__WORKING DATA__

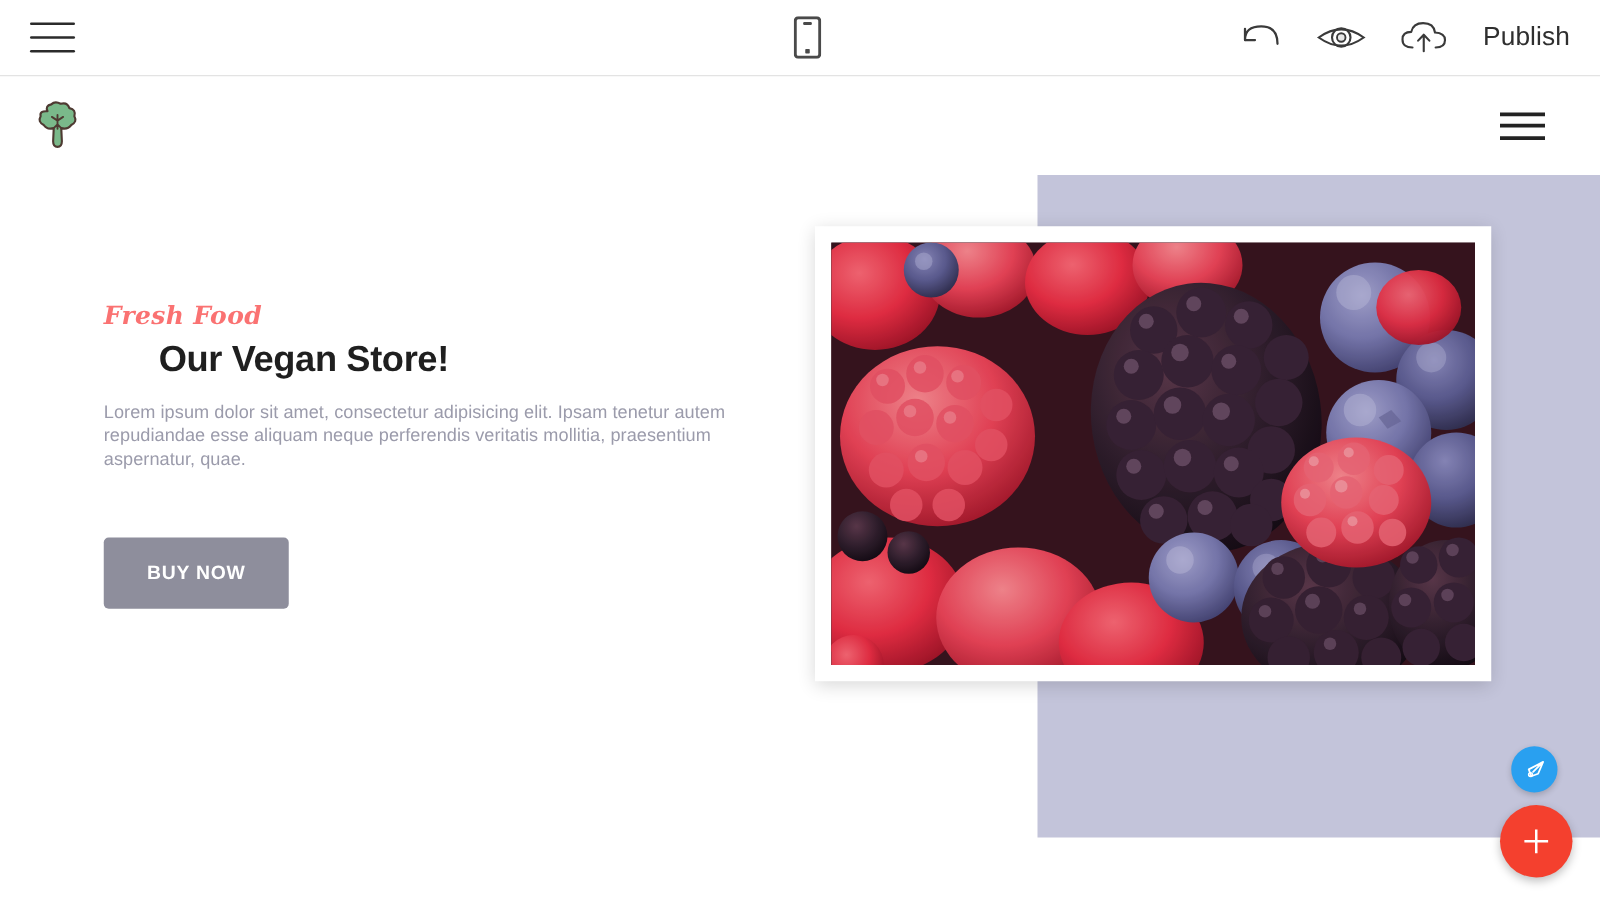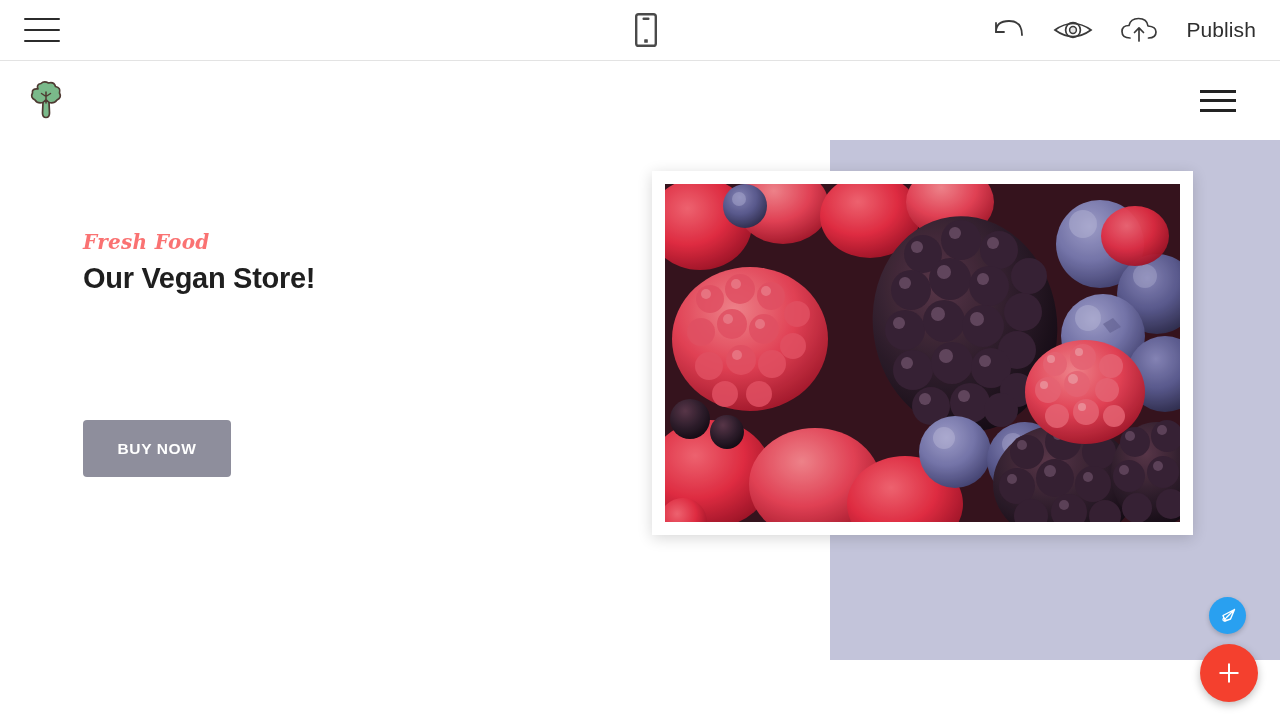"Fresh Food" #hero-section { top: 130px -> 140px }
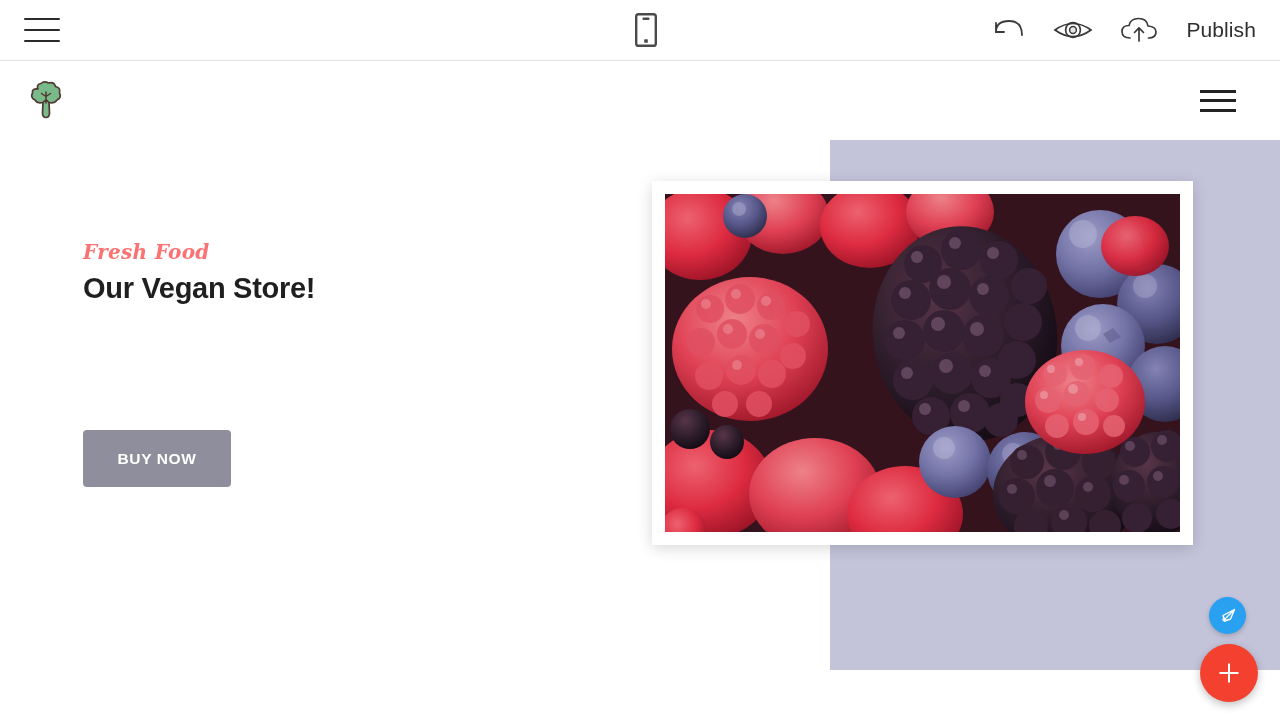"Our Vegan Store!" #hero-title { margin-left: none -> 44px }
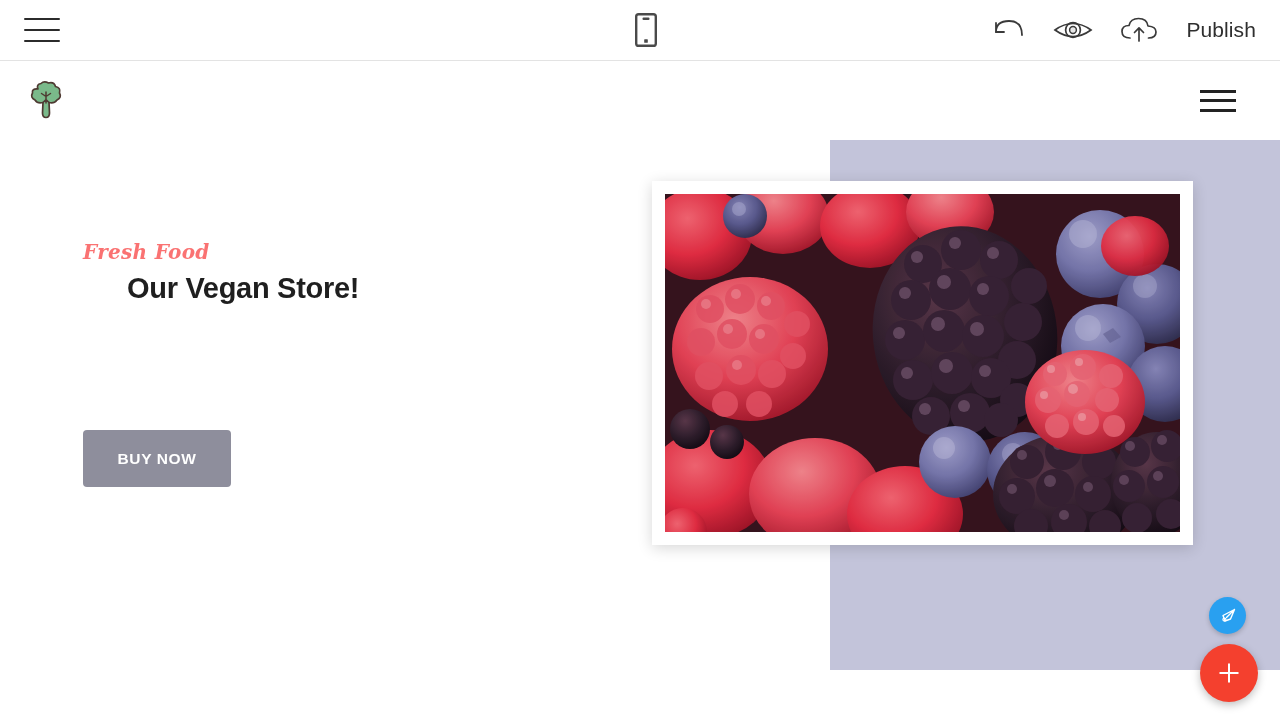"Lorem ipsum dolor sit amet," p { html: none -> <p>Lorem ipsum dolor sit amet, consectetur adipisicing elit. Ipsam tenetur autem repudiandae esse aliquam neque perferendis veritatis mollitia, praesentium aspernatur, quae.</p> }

* * *

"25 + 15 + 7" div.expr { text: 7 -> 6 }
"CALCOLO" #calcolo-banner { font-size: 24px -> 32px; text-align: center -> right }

...

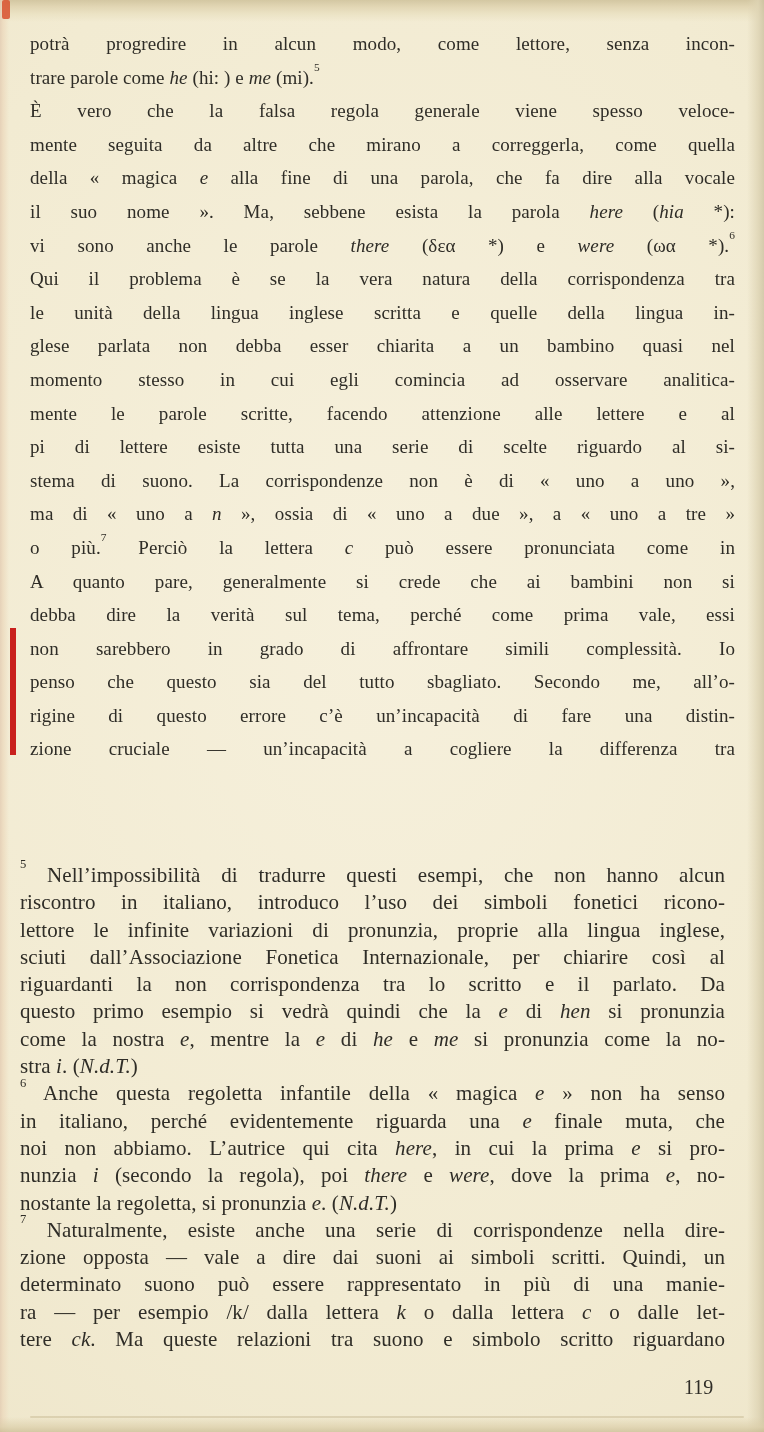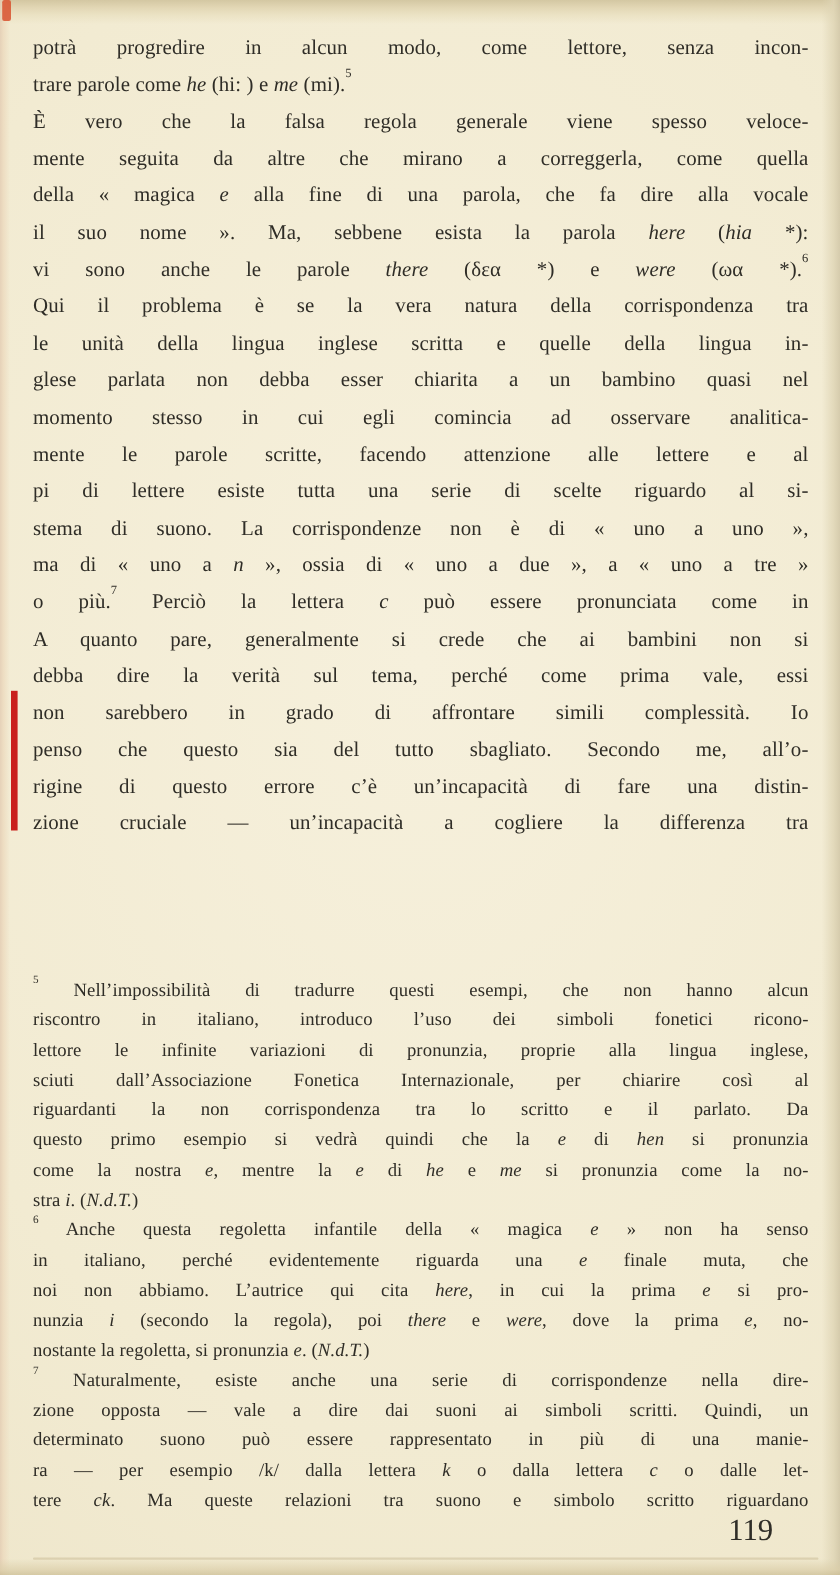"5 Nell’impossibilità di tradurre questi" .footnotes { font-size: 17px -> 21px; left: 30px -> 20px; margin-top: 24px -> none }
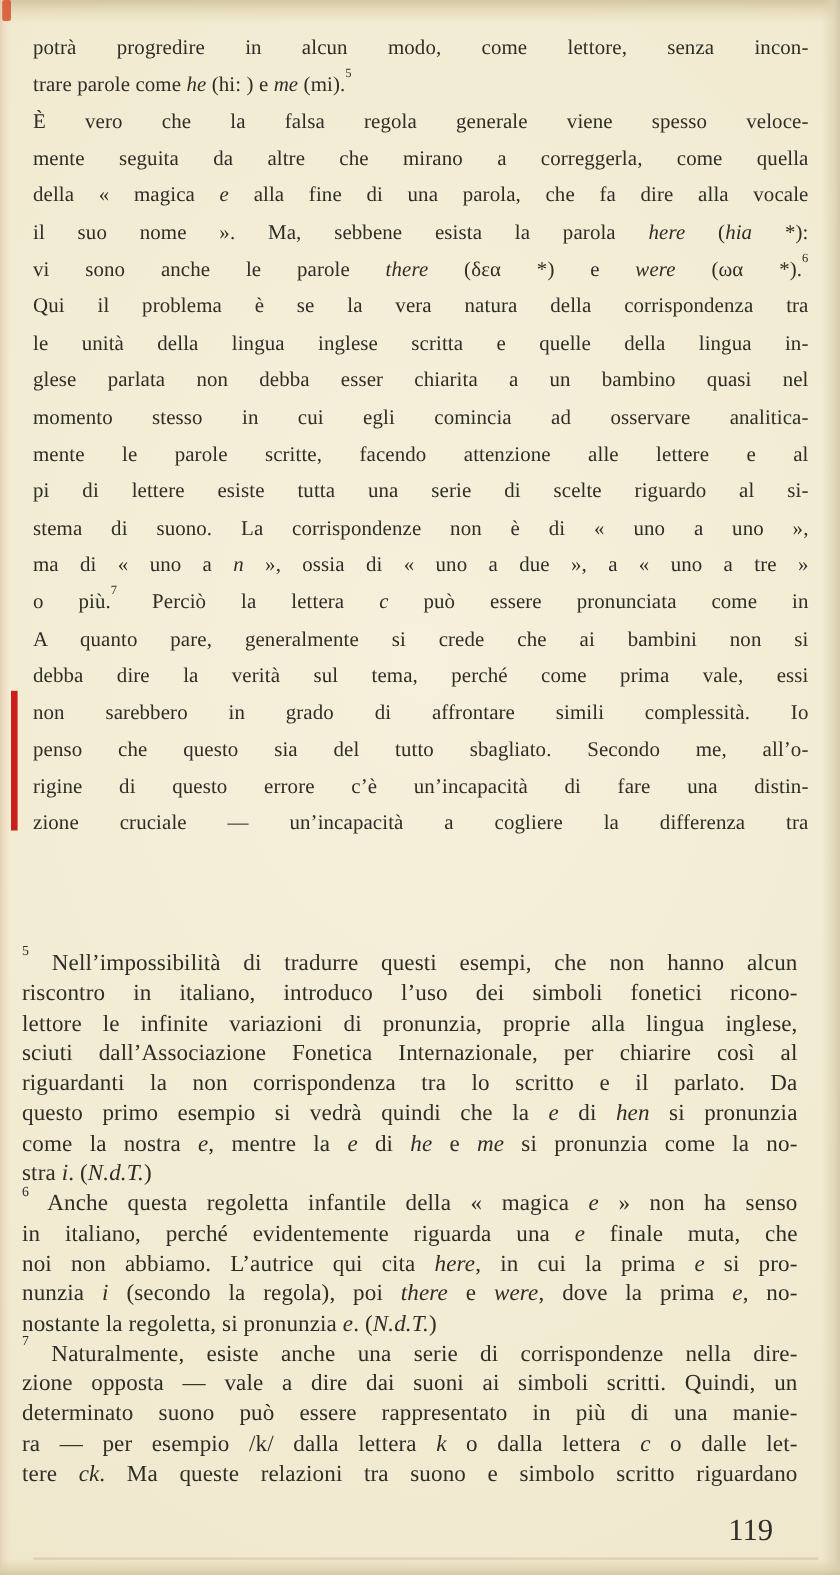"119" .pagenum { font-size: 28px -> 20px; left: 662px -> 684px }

__ACTIVITY__
With the pictures omitted, copy exactly the lines of the listing above starting at the line containing "top: 130px ->" and ending at the line containing "html: none ->", both included.

__EXERCISE RESULT__
"Fresh Food" #hero-section { top: 130px -> 140px }
"Our Vegan Store!" #hero-title { margin-left: none -> 44px }
"Lorem ipsum dolor sit amet," p { html: none -> <p>Lorem ipsum dolor sit amet, consectetur adipisicing elit. Ipsam tenetur autem repudiandae esse aliquam neque perferendis veritatis mollitia, praesentium aspernatur, quae.</p> }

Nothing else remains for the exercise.